Recent drawing

Here’s a colored pencil drawing of the Doctor (the Peter Capaldi version) fighting with an alien monster.

(I’m not trying to sell it. Just displaying it. I’m still unsure about the idea of selling fan art.)

John Hurt

John Hurt

I never really intended for this blog to be a drawing-in-every-post type of thing, but it kind of evolved into that — at least for the time being. I want to get back to writing humorous essays about life and other observational stuff. I love writing that kind of thing.

Anyway, here’s another drawing from the Moleskine sketchbook. I did this one early in the morning/late last night. (Which is why my brain is a little bit foggy right now. I hope this post makes sense.) This is a picture of John Hurt, who played the Forgotten Doctor in the new 50th anniversary episode of “Doctor Who.” I was eager to draw his face because there’s so much fun to be had with it. There’s so much character in it. I like the little droopy eyes and the crazy hair and the mustache/goatee that looks like Spanish moss. I had a blast drawing it.

I hope you have a wonderful Thanksgiving. Thanks for reading.

(You can click here to download my new novel, Citizens of Purgatory.)

Thanks for the lousy Christmas present, Matt Smith


If you’re not a fan of Doctor Who, this post probably won’t mean anything to you at all. I won’t hold it against you one bit if you don’t read it.
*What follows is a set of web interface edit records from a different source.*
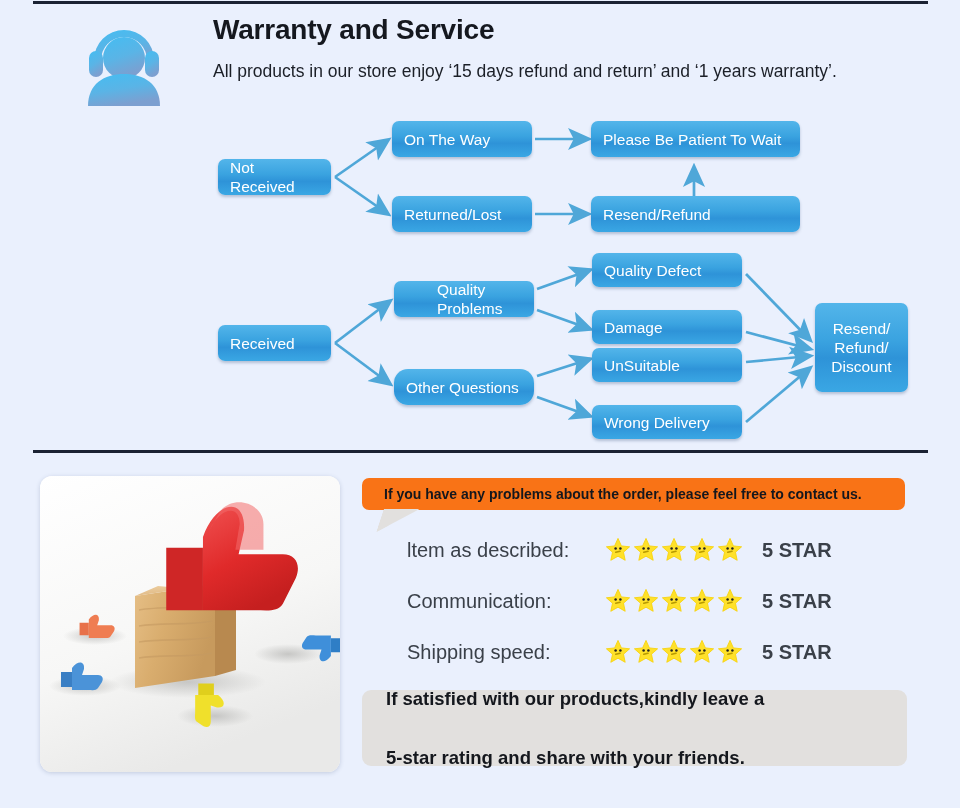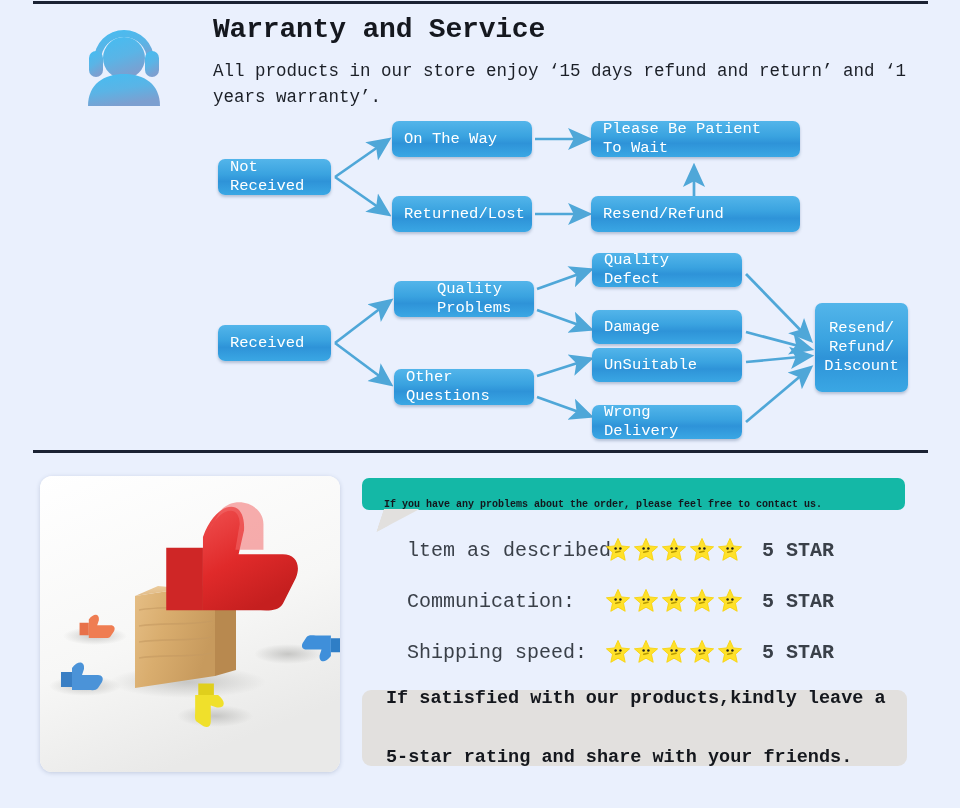--- a/index.html
+++ b/index.html
@@ -9,7 +9,7 @@
     font-family: "Liberation Sans", sans-serif;
     overflow: hidden;
   }
-  .page { position: relative; width: 960px; height: 808px; background: #eaf0fd; font-family: Liberation Mono, monospace; }
+  .page { position: relative; width: 960px; height: 808px; background: #eaf0fd; }
 
   .rule { position: absolute; left: 33px; width: 895px; height: 3px; background: #1b2233; }
   .rule-top { top: 1px; }

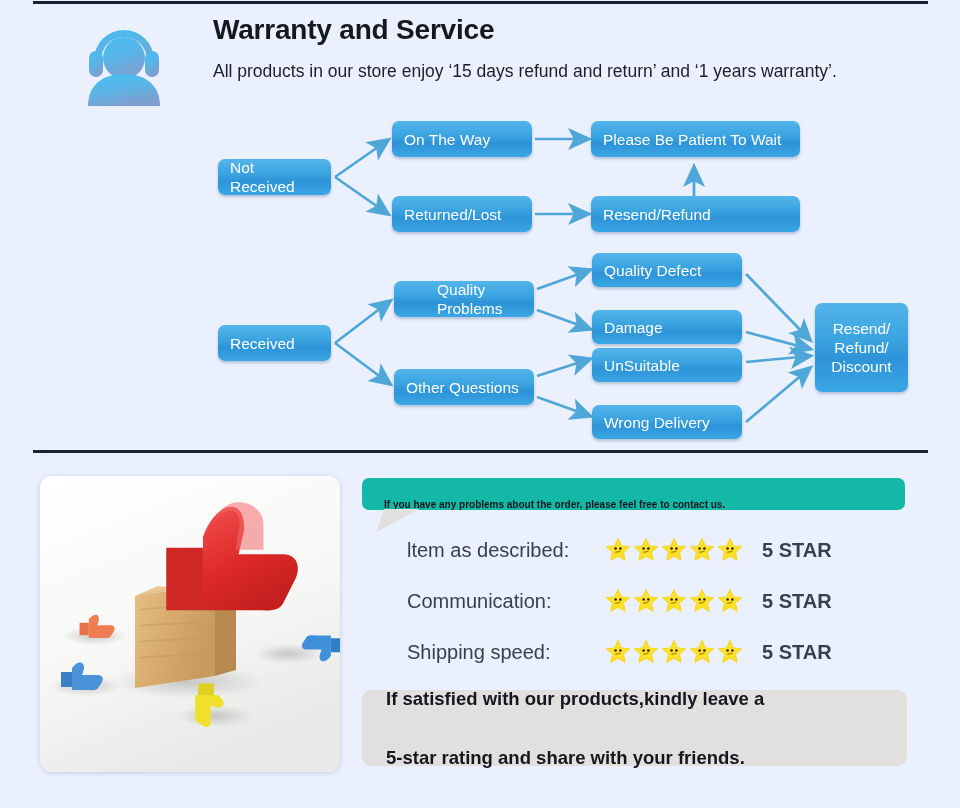--- a/index.html
+++ b/index.html
@@ -186,7 +186,7 @@
       <span>Quality Problems</span>
     </div>
 
-    <div class="fbox" style="left:394px; top:259px; width:140px; height:36px;">
+    <div class="fbox" style="left:394px; top:259px; width:140px; height:36px;border-radius:14px;">
       <span>Other Questions</span>
     </div>
 

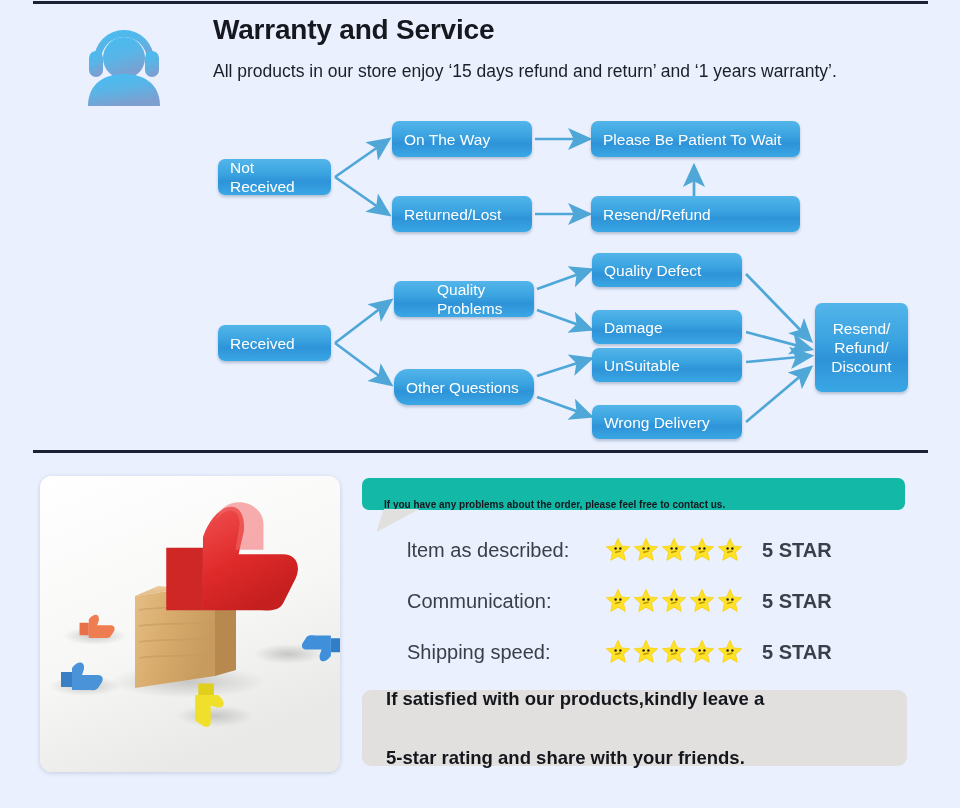--- a/index.html
+++ b/index.html
@@ -56,9 +56,9 @@
 
   .bubble {
     position: absolute; left: 362px; top: 478px; width: 543px; height: 32px;
-    background: #14b8a6; border-radius: 7px;
-    display: flex; align-items: flex-end; padding-left: 22px;
-    font-size: 10px; font-weight: bold; color: #14171d;
+    background: #f97316; border-radius: 7px;
+    display: flex; align-items: center; padding-left: 22px;
+    font-size: 14px; font-weight: bold; color: #14171d;
   }
   .bubble-tail {
     position: absolute; left: 380px; top: 509px;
I just learned that Matt Smith will leave the show in this year’s Christmas episode. My heart sank as I read the news earlier today. I didn’t really like him when he started playing The Doctor in 2010. I thought he was a very talented actor, but I didn’t feel like I was watching Doctor Who. I felt like I had accidentally stumbled across a wacky sitcom designed to pay homage to Doctor Who. Somehow, the tone was just wrong. It was too silly, too slapstick. Even the Tardis interior looked like a fun house. Rory, Amy, and River Song were wonderful characters, but I didn’t feel like they belonged in the same universe as Rose Tyler, Mickey Smith, and Martha Jones. (This is just my opinion and it doesn’t really mean much. I know I’m just one of ten thousand people on the internet, rambling and over-analyzing this silly old TV show.)

But I finally accepted Matt Smith as The Doctor after watching The Snowmen this past Christmas. I loved the scene when Clara boldly followed him into the Tardis … and then he turned back very slowly and grinned at her as she looked around, speechless and awestruck. At that moment, something clicked. Matt Smith really did come across as an ancient, mysterious, brilliant, lonely Time Lord. I also loved Hide and Journey to the Centre of the Tardis. I could write 50,000 words about Hide, but I’ll be kind and spare you. (By the way, I’m not saying I hated all the previous episodes. The Doctor’s Wife, written by Neil Gaiman, was a classic. And the cinematography in that episode was some of the most dazzling stuff I’ve ever seen.)

As I was saying, Matt Smith is leaving and I’m disappointed. I ride this same, miserable roller coaster every time the character regenerates. It’s just part of being a Doctor Who fan, I guess. A new actor steps in … and it takes a year or two for me to get comfortable with him playing the role … and then I really begin to like him … and then he steps out … and the whole aggravating process begins all over again.

I still remember the first time I ever saw The Doctor regenerate. I was about ten years old, sitting on the carpet in front of the TV with my face too close to the screen, watching the show on Channel 8, the PBS station in Georgia. The episode was called The Caves of Androzani. At the end, Peter Davison collapsed onto the floor of the Tardis … and wild, psychedelic designs swarmed around his face. Then he transformed into Colin Baker — a posh, dignified man with curly hair. He abruptly sat up and started talking about change.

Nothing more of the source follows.